Tangata whenua have a relationship with the mountains, rivers, lakes and environment in general, which are indivisible and have defined Māori as the kaitiaki for this area since before the arrival of Europeans. The maunga (mountain), which is the final resting place for many tribal members who connect directly to Waikato, is also the final resting place for Te Whare Kaahui Ariki (Māori Royal Family). The proposed alignment raises interest within the wider tribe and the role of kaitiaki to ensure that the pre-eminence of the maunga and envaironment is preserved.
Rāhui Pōkeka (Huntly) is also rich in history and the proposed alignment aims to ensure that history is captured and preserved for future generations. Prior to European settlement, Kimihia was once a thriving well established papakainga (village). As generations and knowledge holders of this history have faded away, it is critical to ensure the cultural heritage of wahi tapu (sites of significance) is retained. Rāhui Pōkeka is formed around the natural elements of the environment - for this reason alone the recording and documenting of this maatauranga (traditional knowledge) is essential.
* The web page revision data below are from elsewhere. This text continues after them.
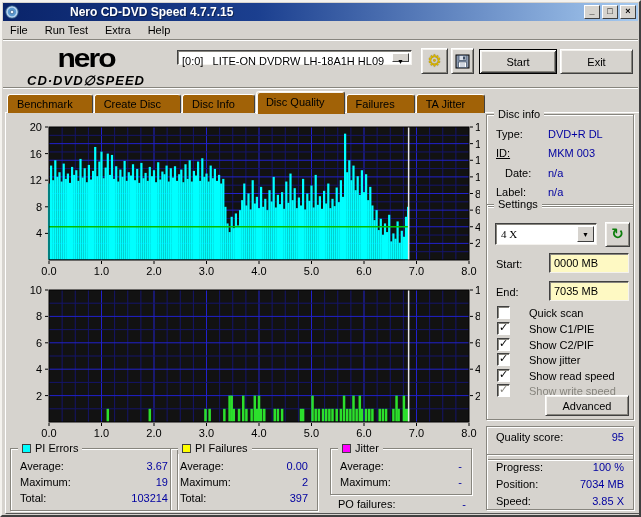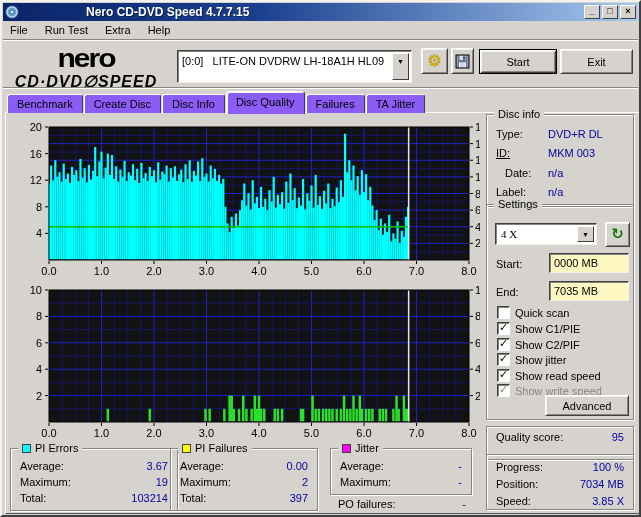--- a/index.html
+++ b/index.html
@@ -15,7 +15,7 @@
   .titlebar{position:absolute;left:1px;top:1px;width:635px;height:18px;
     background:linear-gradient(90deg,#0a246a 0%,#1b3f8f 40%,#a6caf0 100%);
     display:flex;align-items:center;padding:0 2px;}
-  .titlebar .title{color:#fff;font-weight:bold;font-size:12px;margin-left:20px;flex:1;
+  .titlebar .title{color:#fff;font-weight:bold;font-size:12px;margin-left:4px;flex:1;
     text-shadow:1px 1px 0 rgba(0,0,0,.4);white-space:nowrap;padding-left:47px;}
   .winbtn{width:16px;height:14px;margin-left:2px;background:#d6d3ce;
     border-top:1px solid #fff;border-left:1px solid #fff;border-right:1px solid #404040;border-bottom:1px solid #404040;

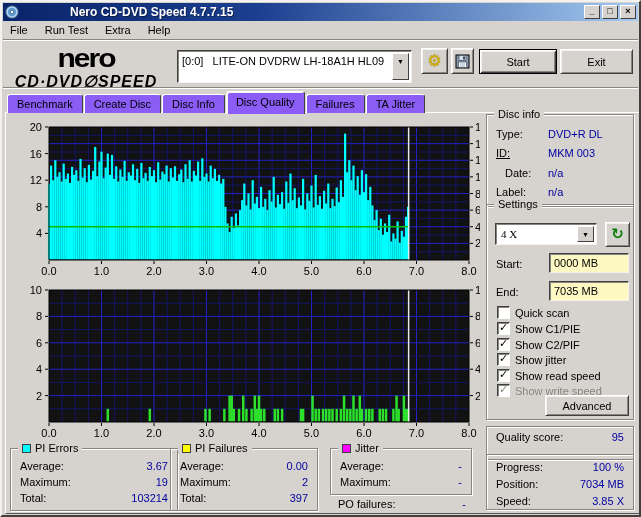--- a/index.html
+++ b/index.html
@@ -28,7 +28,7 @@
   .logo{position:absolute;left:8px;top:41px;width:152px;text-align:center;color:#000;line-height:1;}
   .logo .l1{font-size:30px;font-weight:900;letter-spacing:-2px;transform:scaleY(.85);}
   .logo .l2{font-size:16px;font-weight:bold;font-style:italic;letter-spacing:1px;margin-top:1px;}
-  .combo{position:absolute;left:175px;top:48px;width:235px;height:33px;background:#fff;
+  .combo{position:absolute;left:175px;top:48px;width:235px;height:15px;background:#fff;
     border-top:1px solid #404040;border-left:1px solid #404040;border-right:1px solid #f4f2ee;border-bottom:1px solid #f4f2ee;
     box-shadow:inset 1px 1px 0 #87857e;}
   .combo .val{position:absolute;left:4px;top:4px;white-space:pre;}

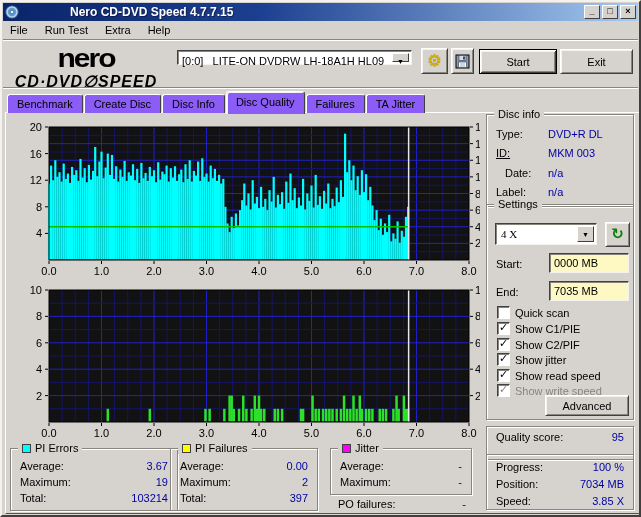--- a/index.html
+++ b/index.html
@@ -27,7 +27,7 @@
   
   .logo{position:absolute;left:8px;top:41px;width:152px;text-align:center;color:#000;line-height:1;}
   .logo .l1{font-size:30px;font-weight:900;letter-spacing:-2px;transform:scaleY(.85);}
-  .logo .l2{font-size:16px;font-weight:bold;font-style:italic;letter-spacing:1px;margin-top:1px;}
+  .logo .l2{font-size:13px;font-weight:bold;font-style:italic;letter-spacing:1px;margin-top:1px;}
   .combo{position:absolute;left:175px;top:48px;width:235px;height:15px;background:#fff;
     border-top:1px solid #404040;border-left:1px solid #404040;border-right:1px solid #f4f2ee;border-bottom:1px solid #f4f2ee;
     box-shadow:inset 1px 1px 0 #87857e;}

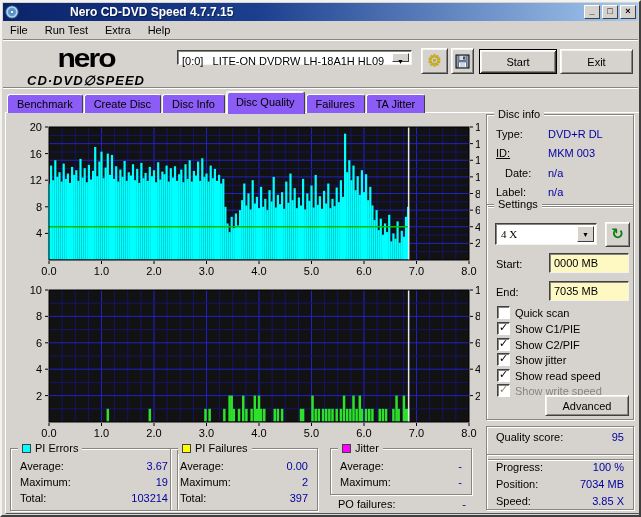--- a/index.html
+++ b/index.html
@@ -49,7 +49,7 @@
   .btn-exit{position:absolute;left:558px;top:47px;width:73px;height:25px;}
   
   .tabs{position:absolute;left:5px;top:88px;height:23px;display:flex;align-items:flex-end;z-index:3;}
-  .tab{height:19px;padding:3px 9px 0 9px;background:#8b5cf6;margin-right:1px;
+  .tab{height:19px;padding:3px 19px 0 9px;background:#a16207;margin-right:1px;
     border-top:1px solid #fff;border-left:1px solid #fff;border-right:1px solid #404040;
     border-radius:3px 3px 0 0;white-space:nowrap;}
   .tab.active{height:23px;padding-top:4px;position:relative;top:1px;z-index:4;

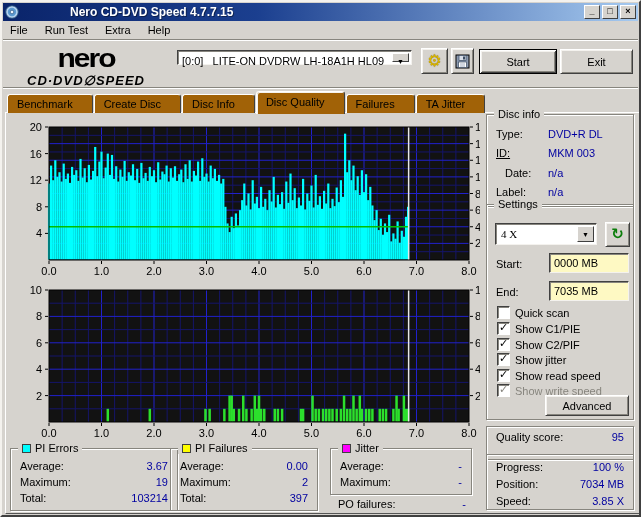--- a/index.html
+++ b/index.html
@@ -72,7 +72,7 @@
   .field{position:absolute;background:#fef9c3;border-top:1px solid #404040;border-left:1px solid #404040;
     border-right:1px solid #f4f2ee;border-bottom:1px solid #f4f2ee;box-shadow:inset 1px 1px 0 #87857e;
     padding:3px 0 0 4px;white-space:nowrap;}
-  .cb{position:absolute;left:10px;display:flex;align-items:center;gap:5px;white-space:nowrap;}
+  .cb{position:absolute;left:10px;display:flex;align-items:center;gap:19px;white-space:nowrap;}
   .cb .box{width:13px;height:13px;background:#fff;border-top:1px solid #404040;border-left:1px solid #404040;
     border-right:1px solid #fff;border-bottom:1px solid #fff;box-shadow:inset 1px 1px 0 #87857e;
     display:flex;align-items:center;justify-content:center;}

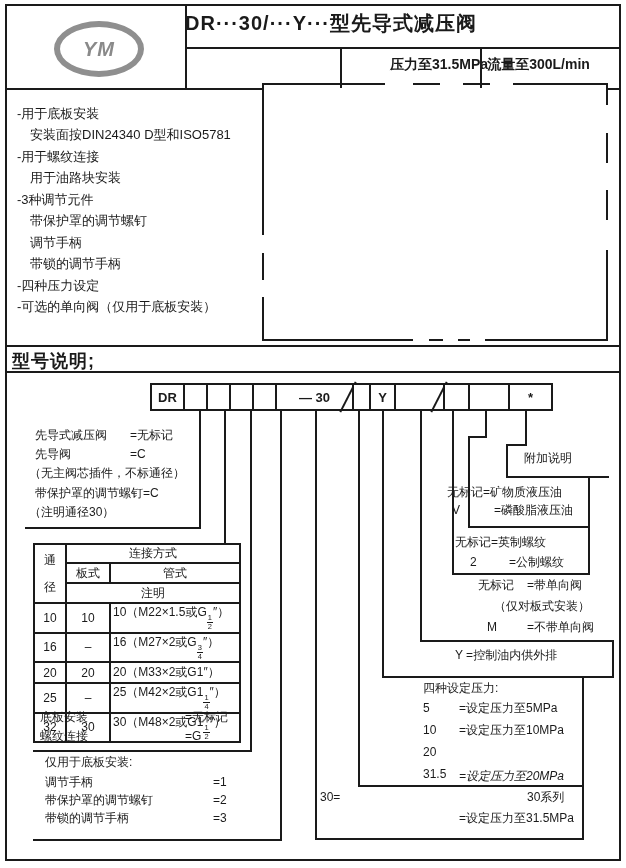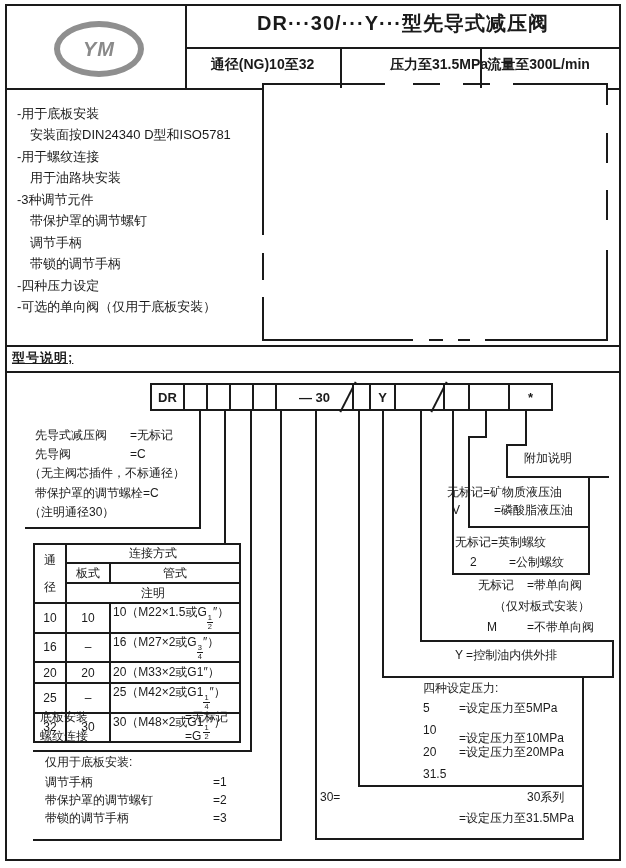--- a/index.html
+++ b/index.html
@@ -12,7 +12,7 @@
   .logo-oval{position:absolute;left:54px;top:21px;width:78px;height:44px;border:6px solid #8f8f8f;
              border-radius:50%;display:flex;align-items:center;justify-content:center;}
   .logo-txt{font-style:italic;font-weight:bold;font-size:20px;color:#8a8a8a;letter-spacing:1px;}
-  .title{position:absolute;left:185px;top:10px;width:436px;text-align:center;
+  .title{position:absolute;left:185px;top:10px;width:436px;text-align:left;
          font-size:20px;font-weight:bold;letter-spacing:1px;}
   .spec{position:absolute;top:56px;text-align:center;font-size:14px;font-weight:600;}
   .sect-label{position:absolute;left:12px;top:349px;font-size:13px;font-weight:bold;letter-spacing:1px;text-decoration:underline;}

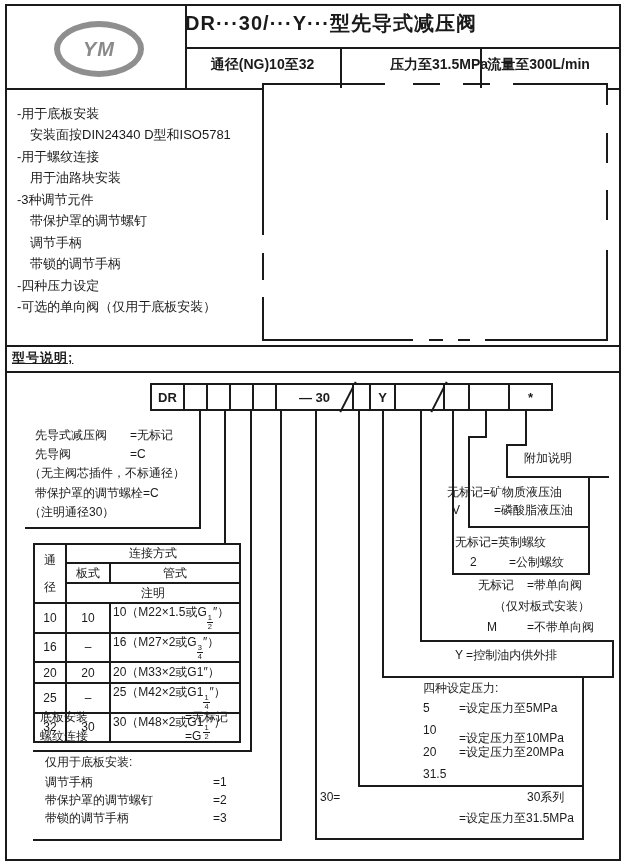--- a/index.html
+++ b/index.html
@@ -48,7 +48,6 @@
     <span class="logo-txt">YM</span>
   </div>
   <div class="title">DR···30/···Y···型先导式减压阀</div>
-  <div class="spec" style="left:185px;width:155px;">通径(NG)10至32</div>
   <div class="spec" style="left:340px;width:140px;padding-left:29px;">压力至31.5MPa</div>
   <div class="spec" style="left:480px;width:117px;">流量至300L/min</div>
 

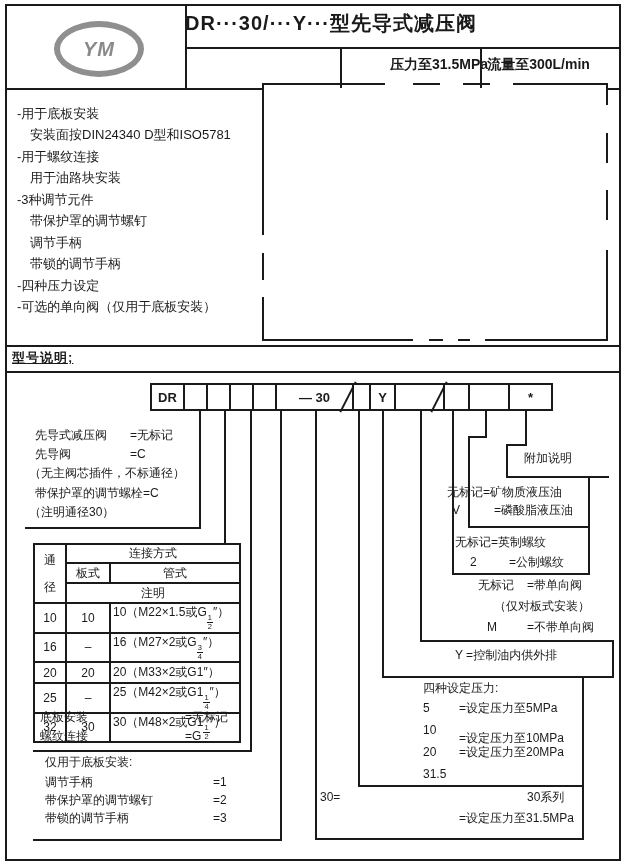--- a/index.html
+++ b/index.html
@@ -15,7 +15,7 @@
   .title{position:absolute;left:185px;top:10px;width:436px;text-align:left;
          font-size:20px;font-weight:bold;letter-spacing:1px;}
   .spec{position:absolute;top:56px;text-align:center;font-size:14px;font-weight:600;}
-  .sect-label{position:absolute;left:12px;top:349px;font-size:13px;font-weight:bold;letter-spacing:1px;text-decoration:underline;}
+  .sect-label{position:absolute;left:12px;top:349px;font-size:18px;font-weight:bold;letter-spacing:1px;}
   
   .feat{position:absolute;font-size:13px;white-space:nowrap;}
   

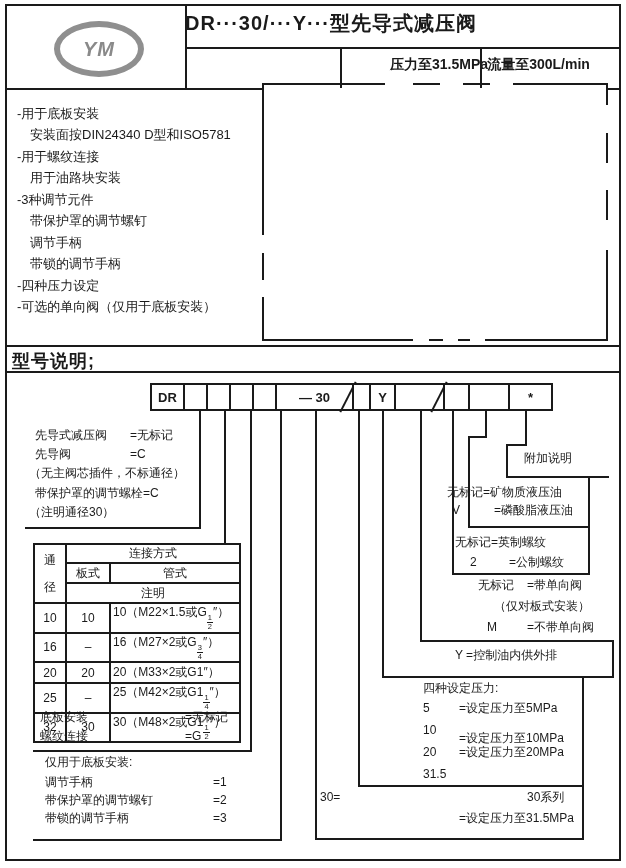--- a/index.html
+++ b/index.html
@@ -169,7 +169,7 @@
   <div class="txt" style="left:35px;top:448px;">先导阀</div>
   <div class="txt" style="left:130px;top:448px;">=C</div>
   <div class="txt" style="left:29px;top:467px;">（无主阀芯插件，不标通径）</div>
-  <div class="txt" style="left:35px;top:487px;">带保护罩的调节螺栓=C</div>
+  <div class="txt" style="left:35px;top:487px;">带保护罩的调节螺钉=C</div>
   <div class="txt" style="left:29px;top:506px;">（注明通径30）</div>
 
   <div class="txt" style="left:40px;top:711px;">底板安装</div>

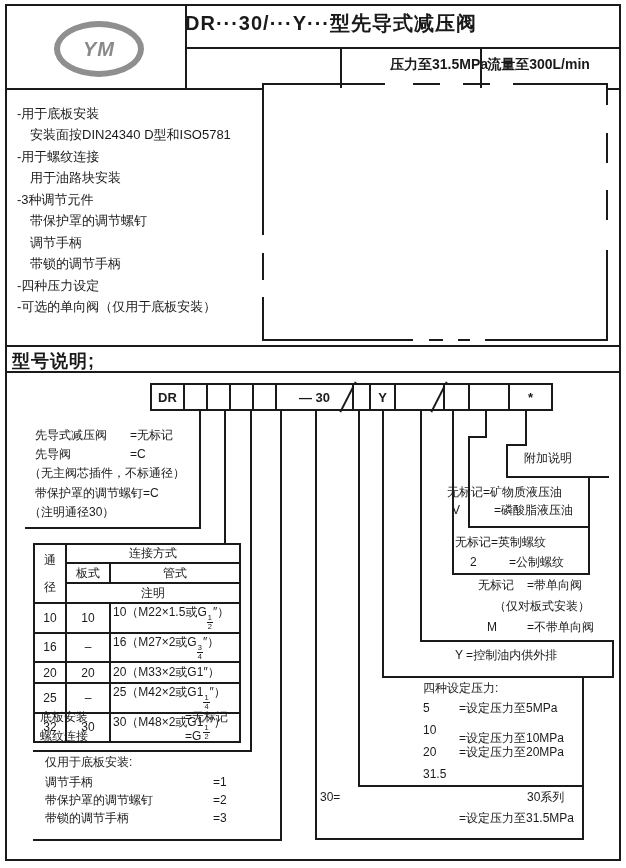--- a/index.html
+++ b/index.html
@@ -192,7 +192,7 @@
   <div class="txt" style="left:423px;top:702px;">5</div>
   <div class="txt" style="left:459px;top:702px;">=设定压力至5MPa</div>
   <div class="txt" style="left:423px;top:724px;">10</div>
-  <div class="txt" style="left:459px;top:724px;margin-top:8px;">=设定压力至10MPa</div>
+  <div class="txt" style="left:459px;top:724px;">=设定压力至10MPa</div>
   <div class="txt" style="left:423px;top:746px;">20</div>
   <div class="txt" style="left:459px;top:746px;">=设定压力至20MPa</div>
   <div class="txt" style="left:423px;top:768px;">31.5</div>

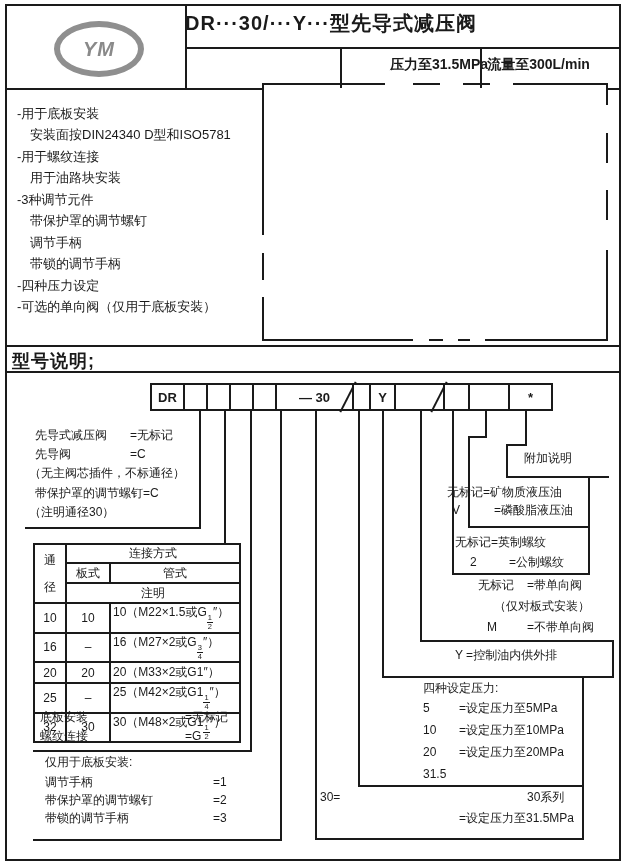--- a/index.html
+++ b/index.html
@@ -194,7 +194,7 @@
   <div class="txt" style="left:423px;top:724px;">10</div>
   <div class="txt" style="left:459px;top:724px;">=设定压力至10MPa</div>
   <div class="txt" style="left:423px;top:746px;">20</div>
-  <div class="txt" style="left:459px;top:746px;">=设定压力至20MPa</div>
+  <div class="txt" style="left:459px;top:770px;font-style:italic;">=设定压力至20MPa</div>
   <div class="txt" style="left:423px;top:768px;">31.5</div>
   <div class="txt" style="left:459px;top:796px;margin-top:16px;">=设定压力至31.5MPa</div>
Waikato-Tainui, tangata whenua and the Transport Agency are committed to working together to ensure that the interests of all parties are respected throughout the course of this project and the entire Waikato Expressway, a commitment which is based on the principles of good faith and meaningful relationships.Waikato-Tainui has facilitated a process to actively involve its marae and hapu (sub-tribes) within various sections of the
The establishment of the Tangata Whenua Working Group has ensured local marae and hapu representation is acknowledged and provided for during the course of this project, a process that acknowledges each other’s views and seeks to fulfil the fundamental objectives of co-management.
The role of tangata whenua is diverse and traverses all elements of this project including the completion of a Kaitiaki Environmental Impact Assessment. This explores how key sites of significance need to be preserved, what measures the Transport Agency may need to explore in order to preserve the cultural and heritage elements of this project, and how all stakeholders can ensure the environment is preserved. Tangata whenua have been involved in all stages of the project so far, and will do so until the road is officially opened.